InnoCells does have a natural bias towards geographies in which it operates – such as Spain, the UK and Mexico – but it collaborates with startups the world over.
Going forward, open banking regulations will allow for different kinds of revenue for a bank, Blazquez believes, but it needs to have a strategy in place to launch the resulting products. Again, this means institutions need to decide where they want to be in the value chain – at the anonymous backend is not sustainable for every bank.
“I think, in general, financial institutions will evolve towards a more platform-based model, with revenue-sharing propositions – a lot of them through collaboration and a partnerships approach,” she predicts. “In terms of the drivers, what we’re seeing is the financial services industry turning its focus towards a more innovation-led approach, mainly driven by technology.”

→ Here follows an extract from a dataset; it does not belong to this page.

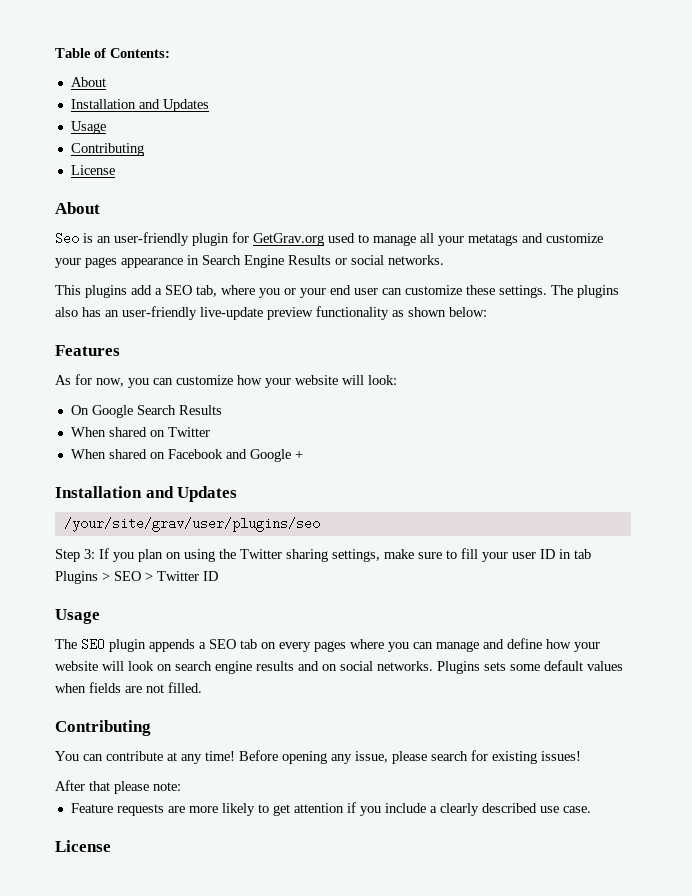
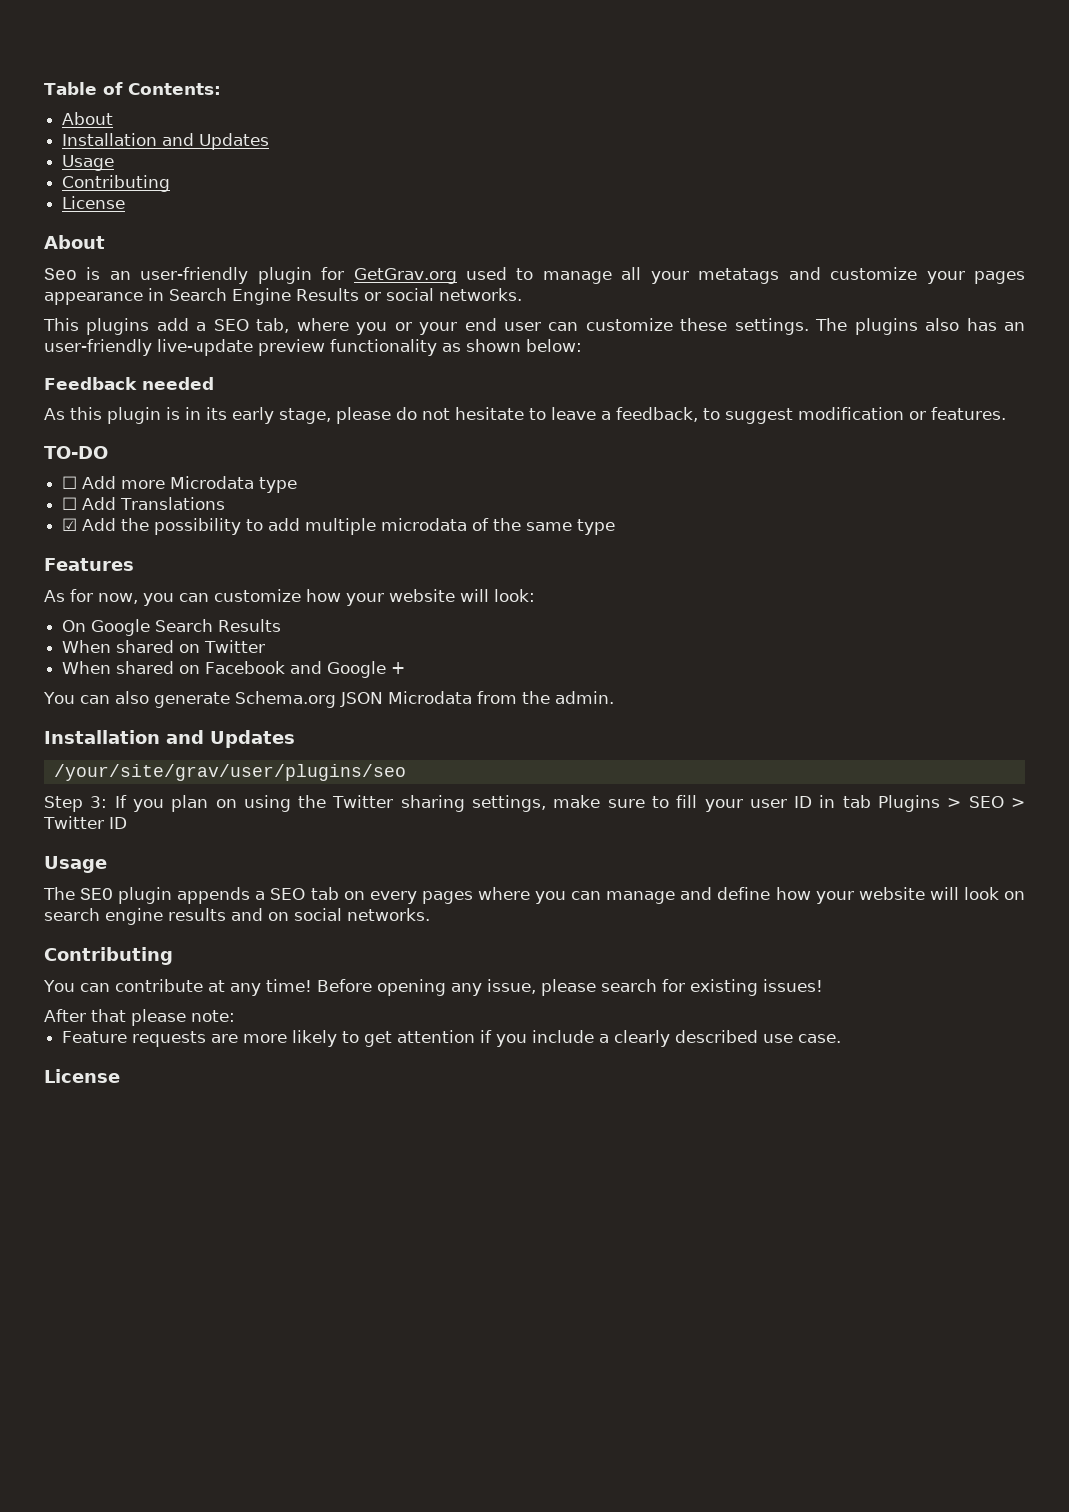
(487, 312) none -> [44,377,214,390] [44,407,1006,424] [44,446,108,459] [62,476,298,493] [62,497,226,510] [62,518,616,535] // Feedback needed // As this plugin is in its early stage, please do not hesitate to leave a feedback, to suggest modification or features. // TO-DO // ☐ Add more Microdata type // ☐ Add Translations // ☑ Add the possibility to add multiple microdata of the same type
(303, 454) none -> [43,691,614,708] // You can also generate Schema.org JSON Microdata from the admin.
[437,660,623,674] [55,682,202,693] Plugins sets some default values when fields are not filled. -> (430, 914) none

Chief among those, InnoCells predicts, will be increased use of AI and robotics in order to lower costs and increase margins, and blockchain, to speed up underlying processes through smart contracts. By facilitating the creation of an end-to-end customer journey – at times created through or with other products and services – Blazquez agrees that open banking will undoubtedly help improve customers’ financial health.

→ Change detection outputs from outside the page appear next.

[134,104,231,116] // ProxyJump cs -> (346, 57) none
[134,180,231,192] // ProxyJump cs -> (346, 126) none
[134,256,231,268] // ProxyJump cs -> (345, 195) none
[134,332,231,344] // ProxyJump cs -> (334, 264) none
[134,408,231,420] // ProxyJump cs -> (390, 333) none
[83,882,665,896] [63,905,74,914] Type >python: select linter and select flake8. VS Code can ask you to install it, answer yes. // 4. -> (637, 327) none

“Personalisation through data aggregation and enrichment techniques allows for more tailored products and services, which can be even less costly for clients and more intelligently made for them,” she says, adding that the focus on customer experience will benefit enterprise and retail clients alike.
However, one thing Blazquez would like to see is the creation of an equivalent of open banking regulation for big techs, which would force them, like banks, to share the vast amount of data they hold on customers if those customers give them permission. While the Googles and Apples of this world have stressed they are more likely to partner with banks than challenge them directly, she feels there needs to be more of a two-way street from which everyone could benefit.
“I think there is a need for a level playing field, yes, but there is also a need to access and aggregate the data, so that analysis of the client is even more extensive and therefore the customisation and relationship are even better.
“That’s for everyone – banks, corporations, big tech, but, most importantly, for the client themselves.”